-- Opening Marker --
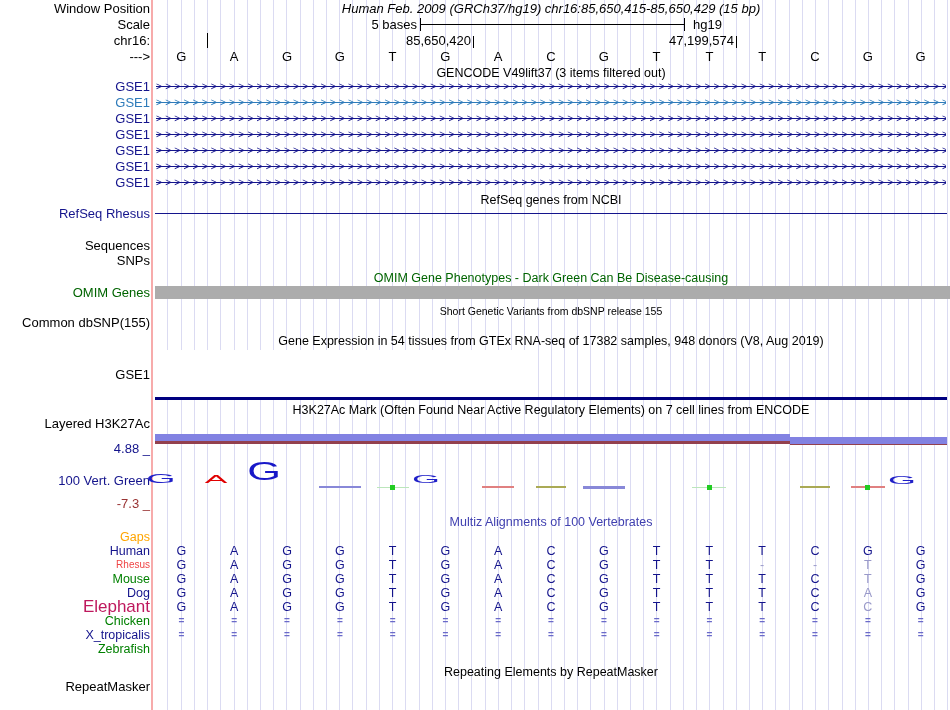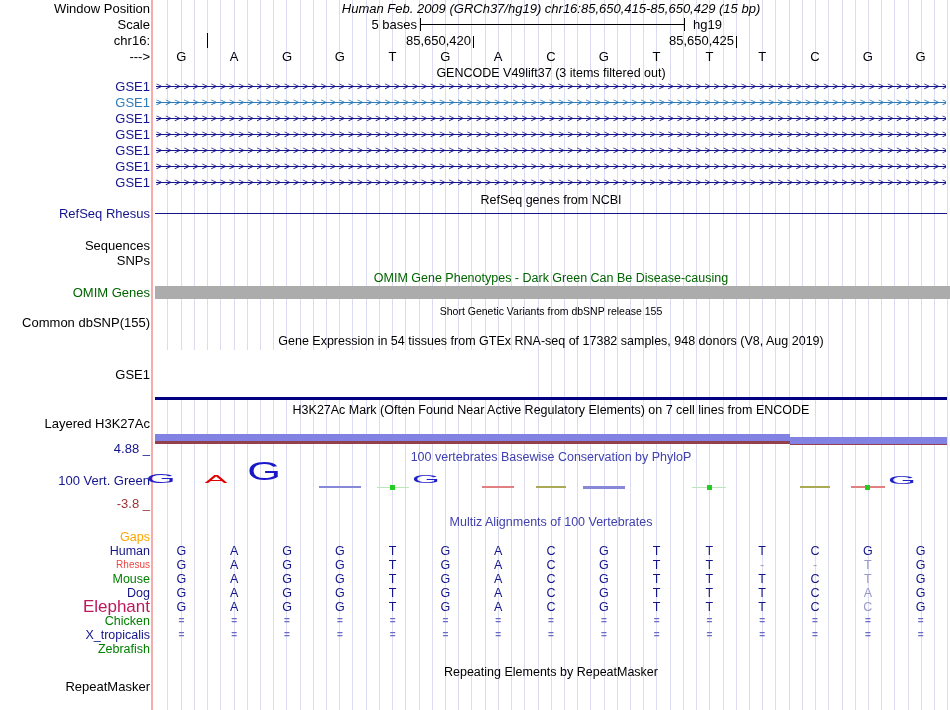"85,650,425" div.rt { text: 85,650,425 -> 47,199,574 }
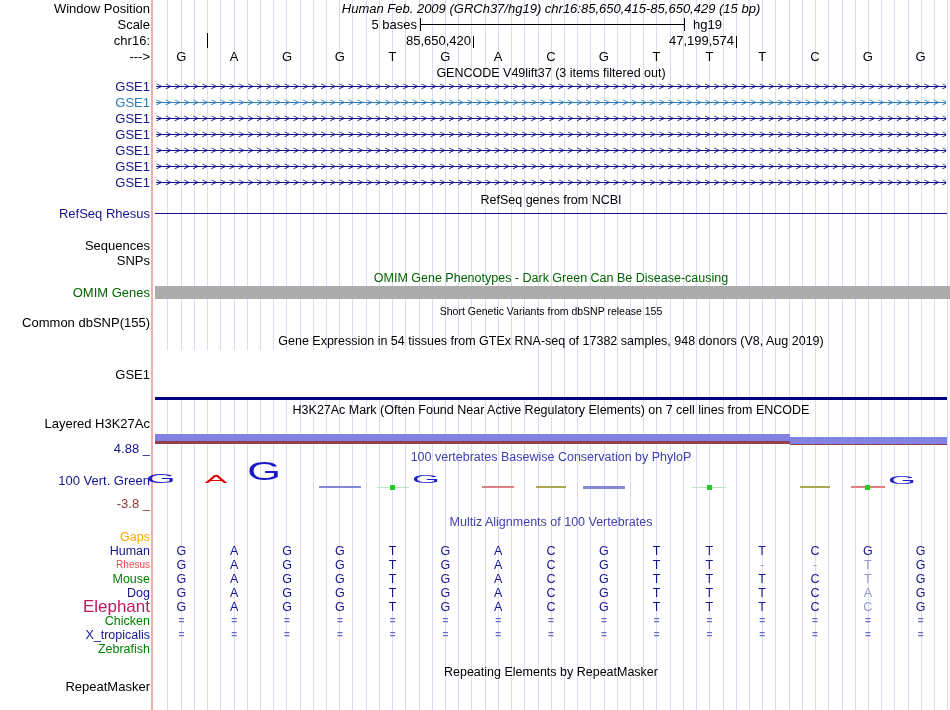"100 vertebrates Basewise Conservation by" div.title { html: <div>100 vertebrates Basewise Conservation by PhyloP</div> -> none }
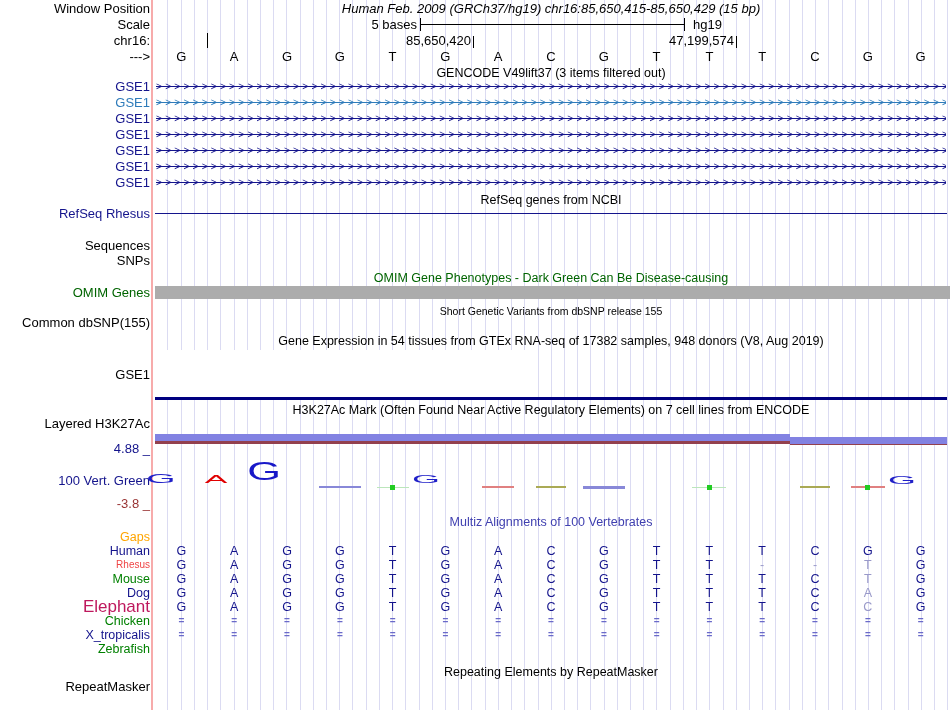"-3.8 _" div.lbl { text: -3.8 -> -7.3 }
-- Closing Marker --
-- Opening Marker --
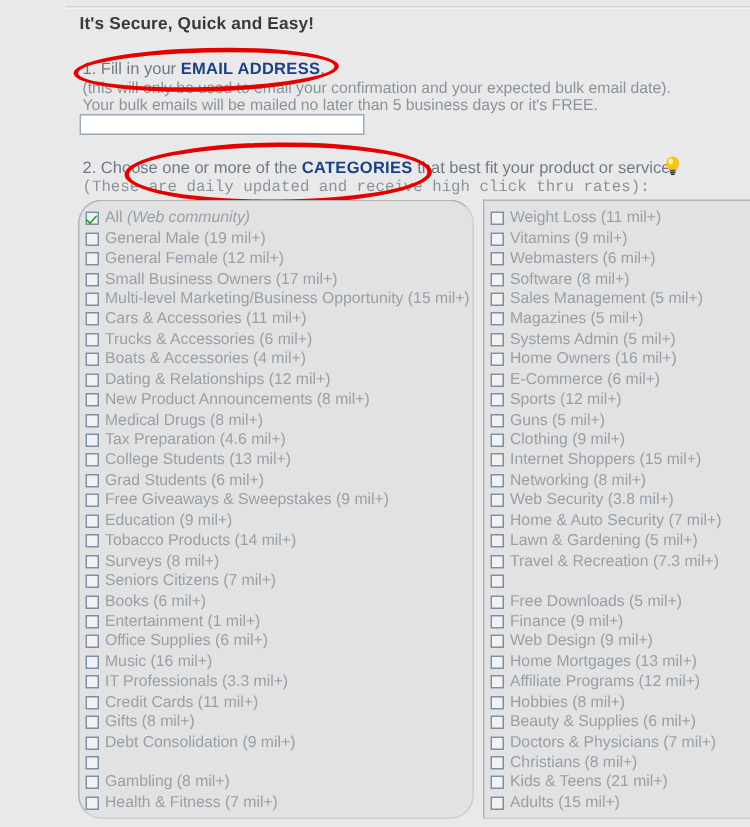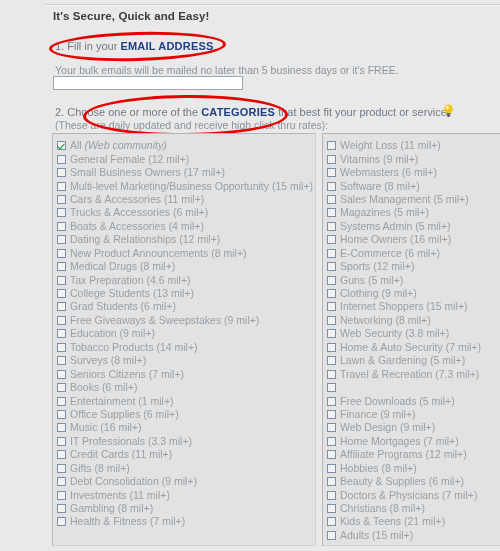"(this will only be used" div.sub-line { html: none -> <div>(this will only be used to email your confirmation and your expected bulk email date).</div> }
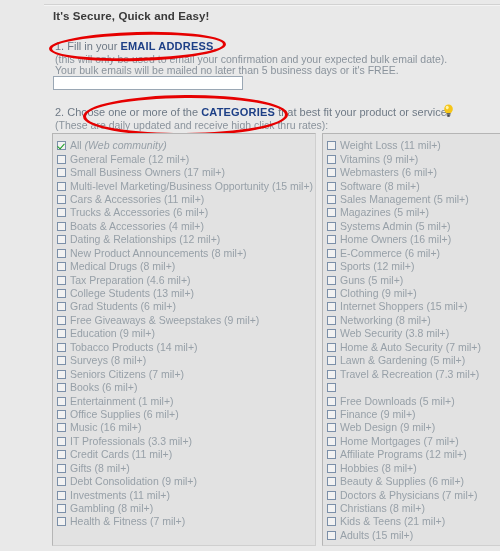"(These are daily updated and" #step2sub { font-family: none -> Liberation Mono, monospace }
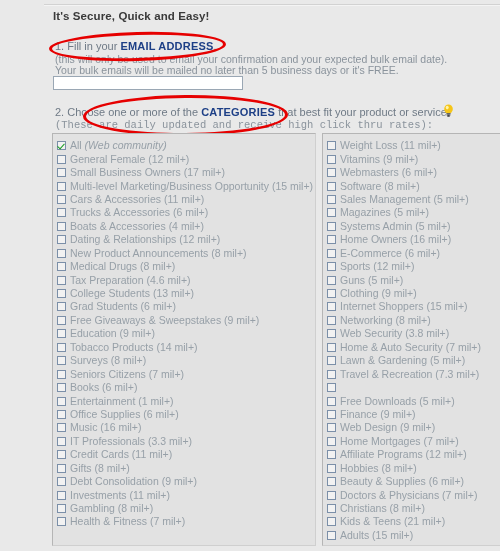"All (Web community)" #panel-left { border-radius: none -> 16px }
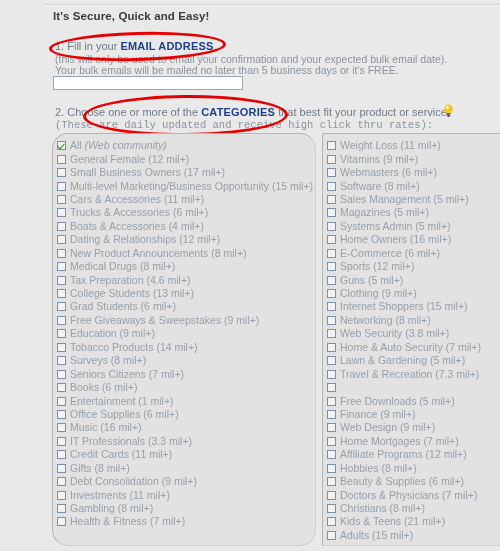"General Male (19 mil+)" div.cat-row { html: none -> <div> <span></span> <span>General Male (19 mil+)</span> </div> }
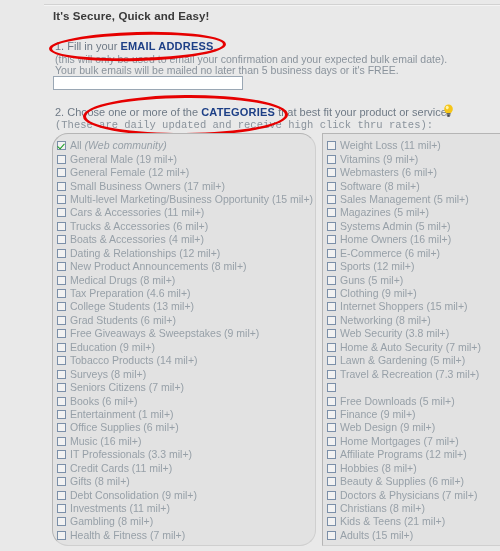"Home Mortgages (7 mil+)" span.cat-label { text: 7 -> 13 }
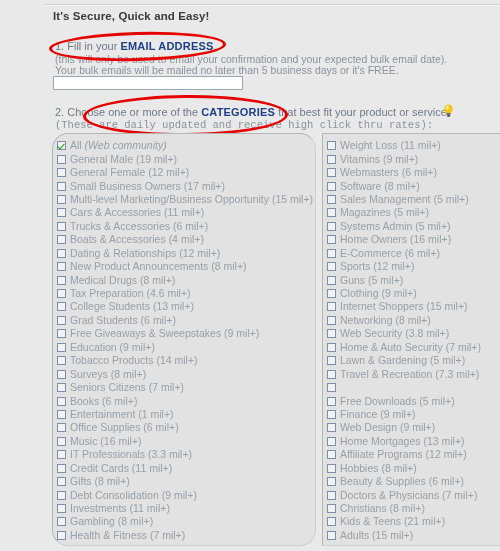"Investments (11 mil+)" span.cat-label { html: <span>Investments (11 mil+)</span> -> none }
-- Closing Marker --
# [BRIEF]
Leaving all pictures out, output exactly the lines of the material above from the line with "text: 85,650,425 ->" to the line with "text: -3.8 ->", both included.

# [TASK RESPONSE]
"85,650,425" div.rt { text: 85,650,425 -> 47,199,574 }
"100 vertebrates Basewise Conservation by" div.title { html: <div>100 vertebrates Basewise Conservation by PhyloP</div> -> none }
"-3.8 _" div.lbl { text: -3.8 -> -7.3 }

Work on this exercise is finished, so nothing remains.